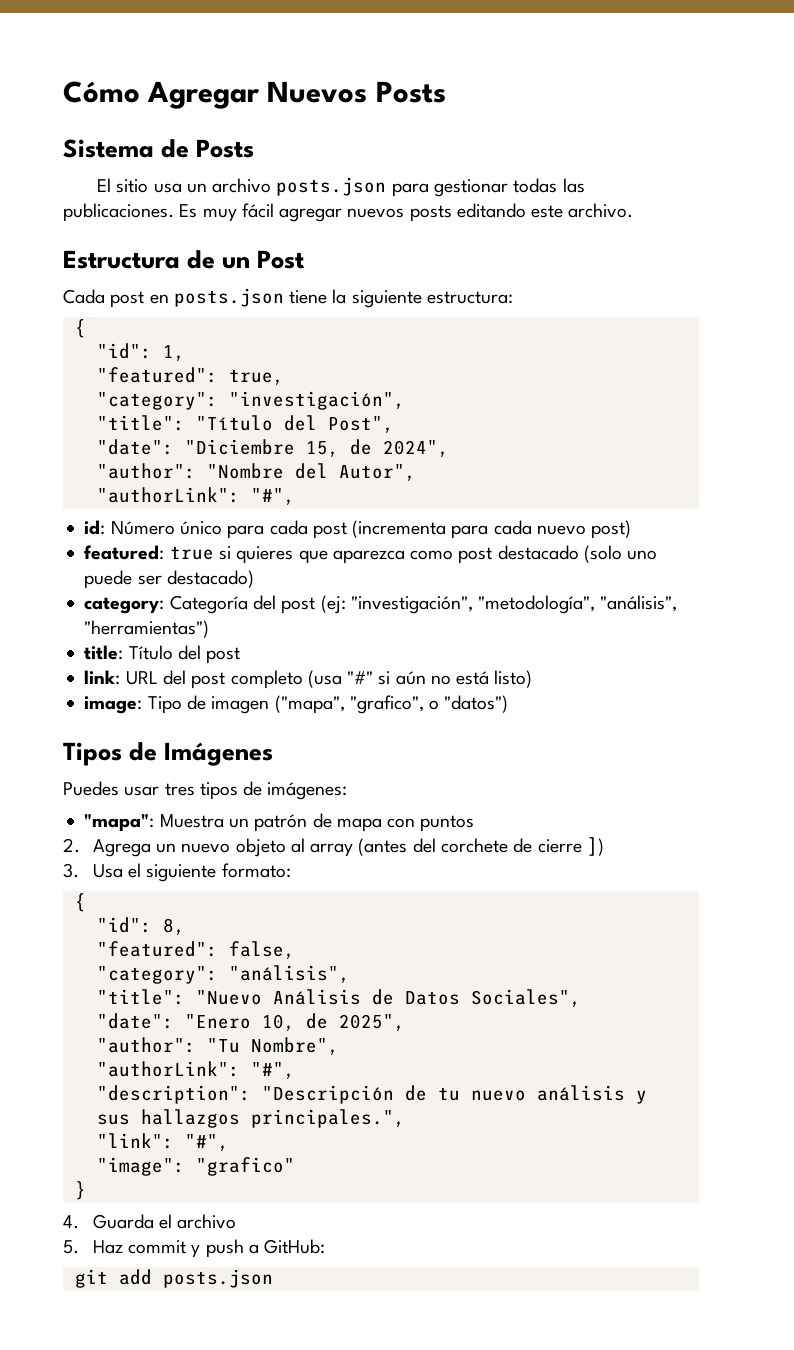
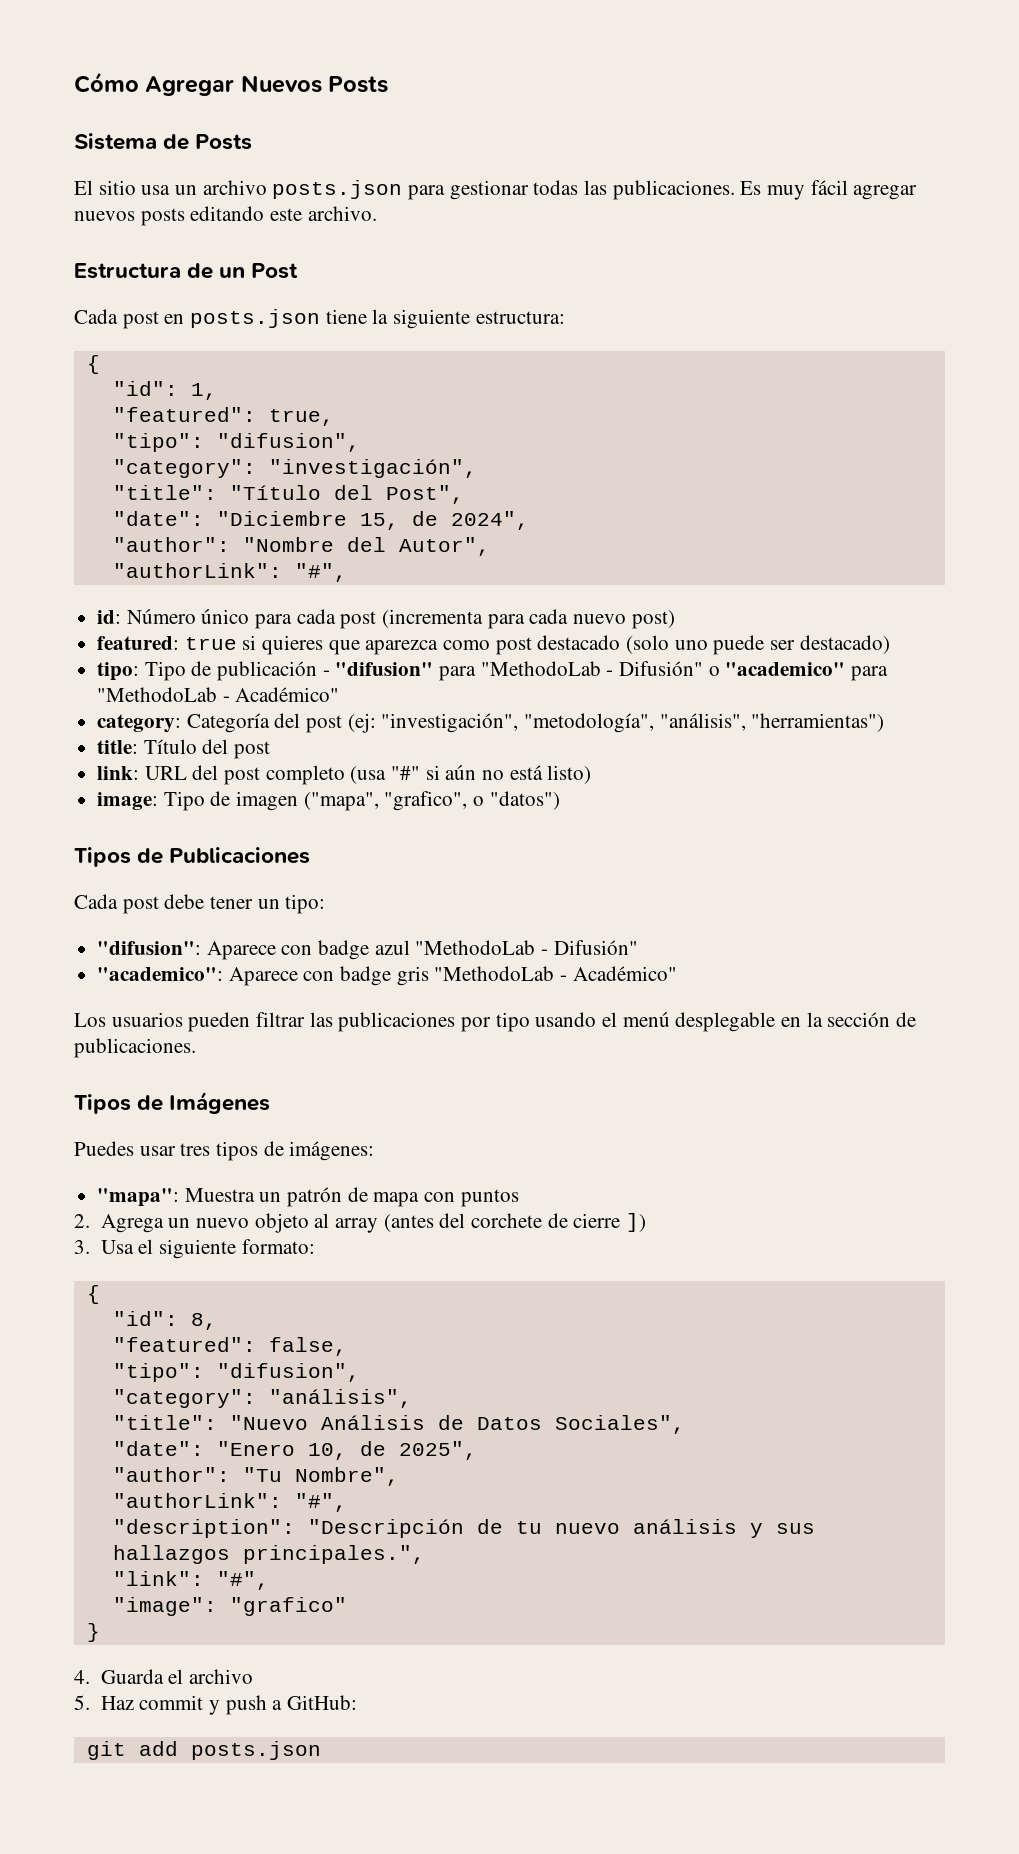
  "featured": true,
+ "tipo": "difusion",
+ tipo: Tipo de publicación - "difusion" para "MethodoLab - Difusión" o "academico" para "MethodoLab - Académico"
+ Tipos de Publicaciones
+ Cada post debe tener un tipo:
+ "difusion": Aparece con badge azul "MethodoLab - Difusión"
+ "academico": Aparece con badge gris "MethodoLab - Académico"
+ Los usuarios pueden filtrar las publicaciones por tipo usando el menú desplegable en la sección de publicaciones.
  "featured": false,
+ "tipo": "difusion",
+---+
__What is being asked__. The required output is every line above from the one with "tipo: Tipo de" down to the one with "con badge gris", restated word for word, ends included.

__Finished exercise__.
+ tipo: Tipo de publicación - "difusion" para "MethodoLab - Difusión" o "academico" para "MethodoLab - Académico"
+ Tipos de Publicaciones
+ Cada post debe tener un tipo:
+ "difusion": Aparece con badge azul "MethodoLab - Difusión"
+ "academico": Aparece con badge gris "MethodoLab - Académico"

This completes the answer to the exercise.